• EXERCISE:
From the entries below, extract every line that includes the word "random".

===== ENTRIES SUPPLIED =====

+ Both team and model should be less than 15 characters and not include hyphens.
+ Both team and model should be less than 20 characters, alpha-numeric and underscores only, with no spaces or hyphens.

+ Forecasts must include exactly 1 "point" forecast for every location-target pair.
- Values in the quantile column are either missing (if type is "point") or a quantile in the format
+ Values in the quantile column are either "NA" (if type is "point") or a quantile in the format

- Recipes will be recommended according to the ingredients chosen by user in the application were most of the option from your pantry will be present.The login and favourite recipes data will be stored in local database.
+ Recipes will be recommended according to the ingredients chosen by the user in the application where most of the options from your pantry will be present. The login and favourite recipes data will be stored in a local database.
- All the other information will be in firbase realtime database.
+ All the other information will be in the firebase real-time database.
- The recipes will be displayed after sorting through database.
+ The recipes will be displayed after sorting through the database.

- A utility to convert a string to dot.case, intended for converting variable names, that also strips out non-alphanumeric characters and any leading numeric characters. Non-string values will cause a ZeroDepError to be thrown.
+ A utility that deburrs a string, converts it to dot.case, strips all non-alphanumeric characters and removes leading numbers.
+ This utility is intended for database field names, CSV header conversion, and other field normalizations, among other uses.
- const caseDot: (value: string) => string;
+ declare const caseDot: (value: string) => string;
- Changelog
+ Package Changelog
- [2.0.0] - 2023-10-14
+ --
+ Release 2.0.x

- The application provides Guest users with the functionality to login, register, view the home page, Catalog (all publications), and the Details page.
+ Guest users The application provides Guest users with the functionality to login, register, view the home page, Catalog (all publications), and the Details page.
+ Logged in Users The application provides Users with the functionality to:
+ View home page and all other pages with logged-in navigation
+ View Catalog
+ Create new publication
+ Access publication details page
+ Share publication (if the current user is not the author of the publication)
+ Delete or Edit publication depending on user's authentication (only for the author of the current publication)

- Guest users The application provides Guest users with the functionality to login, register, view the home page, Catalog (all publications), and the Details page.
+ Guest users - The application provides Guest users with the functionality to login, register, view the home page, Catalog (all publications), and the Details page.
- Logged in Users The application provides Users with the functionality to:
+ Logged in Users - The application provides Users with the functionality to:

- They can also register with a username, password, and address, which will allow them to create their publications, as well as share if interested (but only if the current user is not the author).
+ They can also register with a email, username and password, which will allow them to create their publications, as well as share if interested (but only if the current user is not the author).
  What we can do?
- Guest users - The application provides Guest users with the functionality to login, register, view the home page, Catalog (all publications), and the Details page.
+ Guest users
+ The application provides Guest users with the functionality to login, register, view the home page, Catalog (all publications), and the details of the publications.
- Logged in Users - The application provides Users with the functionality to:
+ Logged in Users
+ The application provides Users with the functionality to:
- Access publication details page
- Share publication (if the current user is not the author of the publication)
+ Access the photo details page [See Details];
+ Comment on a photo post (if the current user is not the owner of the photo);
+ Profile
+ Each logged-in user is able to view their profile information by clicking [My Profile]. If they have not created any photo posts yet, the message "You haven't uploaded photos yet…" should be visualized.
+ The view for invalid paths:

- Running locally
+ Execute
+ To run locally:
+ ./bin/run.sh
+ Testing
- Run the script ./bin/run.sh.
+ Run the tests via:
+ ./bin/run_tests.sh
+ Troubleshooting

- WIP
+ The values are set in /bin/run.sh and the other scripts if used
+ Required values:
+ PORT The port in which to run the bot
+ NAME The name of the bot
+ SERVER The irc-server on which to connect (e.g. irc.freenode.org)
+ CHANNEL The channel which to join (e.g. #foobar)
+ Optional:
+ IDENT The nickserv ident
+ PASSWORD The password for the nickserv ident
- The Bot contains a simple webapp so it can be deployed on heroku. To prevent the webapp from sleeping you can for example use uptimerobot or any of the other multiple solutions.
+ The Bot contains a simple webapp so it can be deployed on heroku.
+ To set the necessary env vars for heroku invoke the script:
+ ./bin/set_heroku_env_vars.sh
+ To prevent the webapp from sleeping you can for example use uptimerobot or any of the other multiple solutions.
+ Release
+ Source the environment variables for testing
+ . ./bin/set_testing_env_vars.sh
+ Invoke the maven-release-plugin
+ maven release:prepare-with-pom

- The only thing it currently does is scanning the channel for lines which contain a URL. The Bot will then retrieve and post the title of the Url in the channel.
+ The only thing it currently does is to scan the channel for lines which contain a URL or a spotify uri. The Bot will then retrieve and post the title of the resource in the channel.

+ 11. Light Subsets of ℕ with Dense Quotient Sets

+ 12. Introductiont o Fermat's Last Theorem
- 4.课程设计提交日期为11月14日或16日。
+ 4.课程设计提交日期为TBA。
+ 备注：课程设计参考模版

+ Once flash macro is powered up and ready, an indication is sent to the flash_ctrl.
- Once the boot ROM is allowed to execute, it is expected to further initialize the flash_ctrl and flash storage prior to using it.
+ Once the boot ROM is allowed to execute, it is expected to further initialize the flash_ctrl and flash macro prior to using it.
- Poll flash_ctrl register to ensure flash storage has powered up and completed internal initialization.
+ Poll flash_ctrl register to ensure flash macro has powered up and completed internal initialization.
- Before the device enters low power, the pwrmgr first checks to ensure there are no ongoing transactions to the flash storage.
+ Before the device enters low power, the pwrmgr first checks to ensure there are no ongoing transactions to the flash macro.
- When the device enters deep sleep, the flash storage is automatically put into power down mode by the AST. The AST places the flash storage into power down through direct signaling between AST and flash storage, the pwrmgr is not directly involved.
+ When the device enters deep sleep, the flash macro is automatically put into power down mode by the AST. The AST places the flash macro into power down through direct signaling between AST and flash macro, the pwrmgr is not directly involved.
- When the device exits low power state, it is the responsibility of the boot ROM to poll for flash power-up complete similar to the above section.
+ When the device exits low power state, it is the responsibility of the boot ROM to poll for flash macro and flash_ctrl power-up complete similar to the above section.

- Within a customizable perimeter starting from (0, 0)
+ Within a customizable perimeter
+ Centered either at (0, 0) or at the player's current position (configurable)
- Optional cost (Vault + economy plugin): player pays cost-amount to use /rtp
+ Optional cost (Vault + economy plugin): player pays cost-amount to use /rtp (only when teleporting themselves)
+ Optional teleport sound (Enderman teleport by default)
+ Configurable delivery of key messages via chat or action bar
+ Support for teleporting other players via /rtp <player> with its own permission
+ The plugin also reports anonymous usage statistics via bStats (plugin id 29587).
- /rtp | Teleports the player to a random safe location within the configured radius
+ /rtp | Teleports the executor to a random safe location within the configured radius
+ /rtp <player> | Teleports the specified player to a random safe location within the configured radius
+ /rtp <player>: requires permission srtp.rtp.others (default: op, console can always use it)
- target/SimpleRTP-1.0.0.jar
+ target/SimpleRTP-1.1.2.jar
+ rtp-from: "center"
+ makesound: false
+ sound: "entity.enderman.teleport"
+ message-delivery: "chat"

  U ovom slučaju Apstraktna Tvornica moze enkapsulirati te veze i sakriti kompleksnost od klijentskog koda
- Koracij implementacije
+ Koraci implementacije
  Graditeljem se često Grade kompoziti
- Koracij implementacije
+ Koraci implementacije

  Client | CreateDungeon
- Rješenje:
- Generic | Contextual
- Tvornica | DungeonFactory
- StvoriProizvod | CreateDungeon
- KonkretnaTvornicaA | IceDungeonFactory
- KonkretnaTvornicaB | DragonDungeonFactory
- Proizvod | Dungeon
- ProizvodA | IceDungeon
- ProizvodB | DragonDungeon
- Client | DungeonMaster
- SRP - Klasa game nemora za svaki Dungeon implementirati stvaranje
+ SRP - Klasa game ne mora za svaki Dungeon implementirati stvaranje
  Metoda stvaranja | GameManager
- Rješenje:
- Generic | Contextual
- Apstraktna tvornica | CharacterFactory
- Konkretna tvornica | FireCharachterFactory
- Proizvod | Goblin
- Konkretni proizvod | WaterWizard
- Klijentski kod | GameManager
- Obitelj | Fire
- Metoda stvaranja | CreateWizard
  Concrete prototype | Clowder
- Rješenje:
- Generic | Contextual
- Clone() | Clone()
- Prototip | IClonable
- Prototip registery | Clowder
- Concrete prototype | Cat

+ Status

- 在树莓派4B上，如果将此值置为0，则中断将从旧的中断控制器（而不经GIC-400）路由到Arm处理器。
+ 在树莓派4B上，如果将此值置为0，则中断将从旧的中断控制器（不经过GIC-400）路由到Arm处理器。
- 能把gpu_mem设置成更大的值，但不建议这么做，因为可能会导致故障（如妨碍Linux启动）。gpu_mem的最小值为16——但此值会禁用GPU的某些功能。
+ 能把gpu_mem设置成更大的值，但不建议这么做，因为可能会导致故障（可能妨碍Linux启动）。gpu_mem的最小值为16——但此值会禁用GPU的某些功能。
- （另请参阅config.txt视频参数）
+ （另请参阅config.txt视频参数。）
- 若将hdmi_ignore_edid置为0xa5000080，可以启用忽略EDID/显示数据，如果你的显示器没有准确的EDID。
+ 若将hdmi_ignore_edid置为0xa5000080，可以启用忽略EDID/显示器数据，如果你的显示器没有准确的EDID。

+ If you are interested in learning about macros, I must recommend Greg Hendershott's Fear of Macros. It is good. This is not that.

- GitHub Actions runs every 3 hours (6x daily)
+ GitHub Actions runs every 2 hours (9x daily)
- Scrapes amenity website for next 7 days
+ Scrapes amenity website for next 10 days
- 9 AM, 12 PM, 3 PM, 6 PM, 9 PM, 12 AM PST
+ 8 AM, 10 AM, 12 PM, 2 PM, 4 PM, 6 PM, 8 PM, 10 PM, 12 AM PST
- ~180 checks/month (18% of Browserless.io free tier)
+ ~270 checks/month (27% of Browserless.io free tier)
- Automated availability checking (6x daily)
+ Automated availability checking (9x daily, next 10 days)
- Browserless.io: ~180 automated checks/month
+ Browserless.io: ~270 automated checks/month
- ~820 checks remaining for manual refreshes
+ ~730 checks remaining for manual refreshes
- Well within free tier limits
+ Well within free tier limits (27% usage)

=====

• REPLY TO THE TASK:
- /rtp | Teleports the player to a random safe location within the configured radius
+ /rtp | Teleports the executor to a random safe location within the configured radius
+ /rtp <player> | Teleports the specified player to a random safe location within the configured radius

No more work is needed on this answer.